Exercise description:
Check every line of the records below for the string "promoting" and copy the ones that have it.

─── Records provided ───

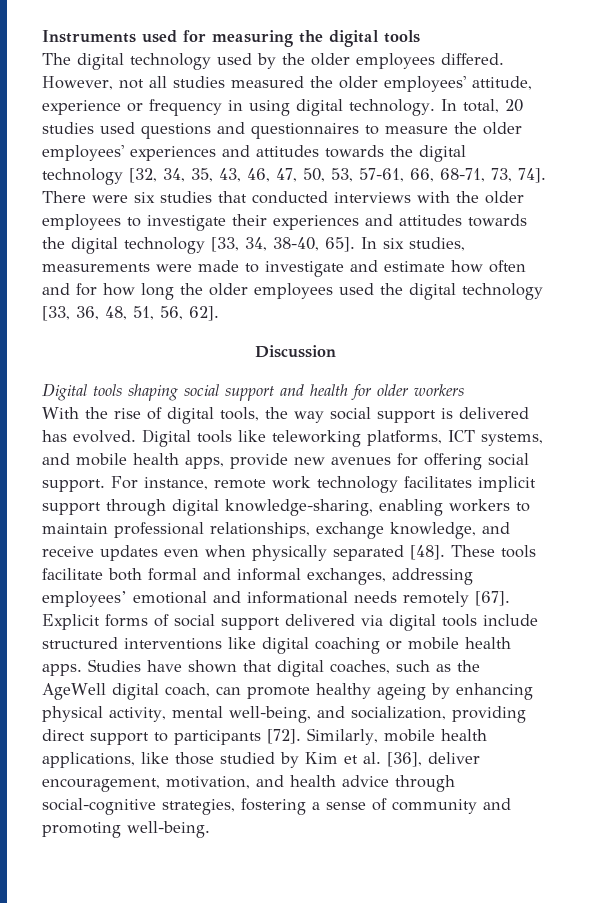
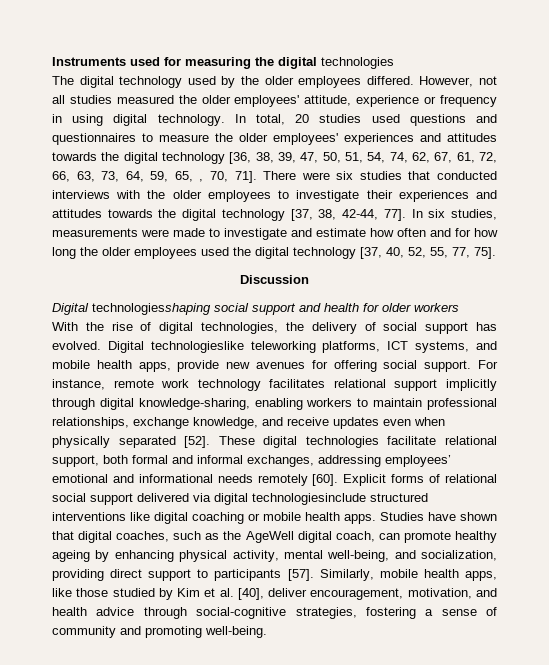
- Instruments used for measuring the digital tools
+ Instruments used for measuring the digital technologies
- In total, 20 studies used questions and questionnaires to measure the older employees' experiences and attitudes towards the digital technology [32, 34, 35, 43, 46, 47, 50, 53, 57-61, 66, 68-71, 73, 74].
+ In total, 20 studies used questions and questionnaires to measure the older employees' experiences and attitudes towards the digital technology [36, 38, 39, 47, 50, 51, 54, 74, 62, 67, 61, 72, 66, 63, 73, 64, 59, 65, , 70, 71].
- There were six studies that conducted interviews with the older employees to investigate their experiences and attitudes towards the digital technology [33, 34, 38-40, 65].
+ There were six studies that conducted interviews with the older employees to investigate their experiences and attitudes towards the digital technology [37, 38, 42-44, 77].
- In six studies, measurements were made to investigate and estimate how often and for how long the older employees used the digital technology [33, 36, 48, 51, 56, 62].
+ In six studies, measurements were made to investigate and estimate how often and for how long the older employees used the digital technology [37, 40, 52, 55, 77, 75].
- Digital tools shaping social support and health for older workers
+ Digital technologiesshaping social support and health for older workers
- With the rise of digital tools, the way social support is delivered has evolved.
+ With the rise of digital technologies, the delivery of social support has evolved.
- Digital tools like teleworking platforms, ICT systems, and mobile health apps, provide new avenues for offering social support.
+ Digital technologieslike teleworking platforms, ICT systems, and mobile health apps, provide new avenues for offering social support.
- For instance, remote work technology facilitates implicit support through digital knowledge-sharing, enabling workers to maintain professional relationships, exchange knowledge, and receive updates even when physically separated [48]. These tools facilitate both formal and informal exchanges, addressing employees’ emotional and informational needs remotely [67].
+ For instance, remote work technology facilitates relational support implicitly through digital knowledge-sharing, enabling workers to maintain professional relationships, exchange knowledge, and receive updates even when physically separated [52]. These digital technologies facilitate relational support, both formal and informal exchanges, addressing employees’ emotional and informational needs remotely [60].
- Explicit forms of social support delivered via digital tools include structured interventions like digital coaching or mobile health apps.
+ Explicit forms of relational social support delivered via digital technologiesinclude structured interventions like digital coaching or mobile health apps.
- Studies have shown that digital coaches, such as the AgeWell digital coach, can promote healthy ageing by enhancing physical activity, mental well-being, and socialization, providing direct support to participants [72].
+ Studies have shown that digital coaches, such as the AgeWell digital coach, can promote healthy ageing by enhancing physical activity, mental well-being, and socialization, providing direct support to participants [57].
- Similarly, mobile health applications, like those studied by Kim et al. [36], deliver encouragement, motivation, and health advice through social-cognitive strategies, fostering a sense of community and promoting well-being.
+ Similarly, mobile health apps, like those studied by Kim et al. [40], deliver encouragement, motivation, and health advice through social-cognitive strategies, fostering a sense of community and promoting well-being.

───

Finished task:
- Similarly, mobile health applications, like those studied by Kim et al. [36], deliver encouragement, motivation, and health advice through social-cognitive strategies, fostering a sense of community and promoting well-being.
+ Similarly, mobile health apps, like those studied by Kim et al. [40], deliver encouragement, motivation, and health advice through social-cognitive strategies, fostering a sense of community and promoting well-being.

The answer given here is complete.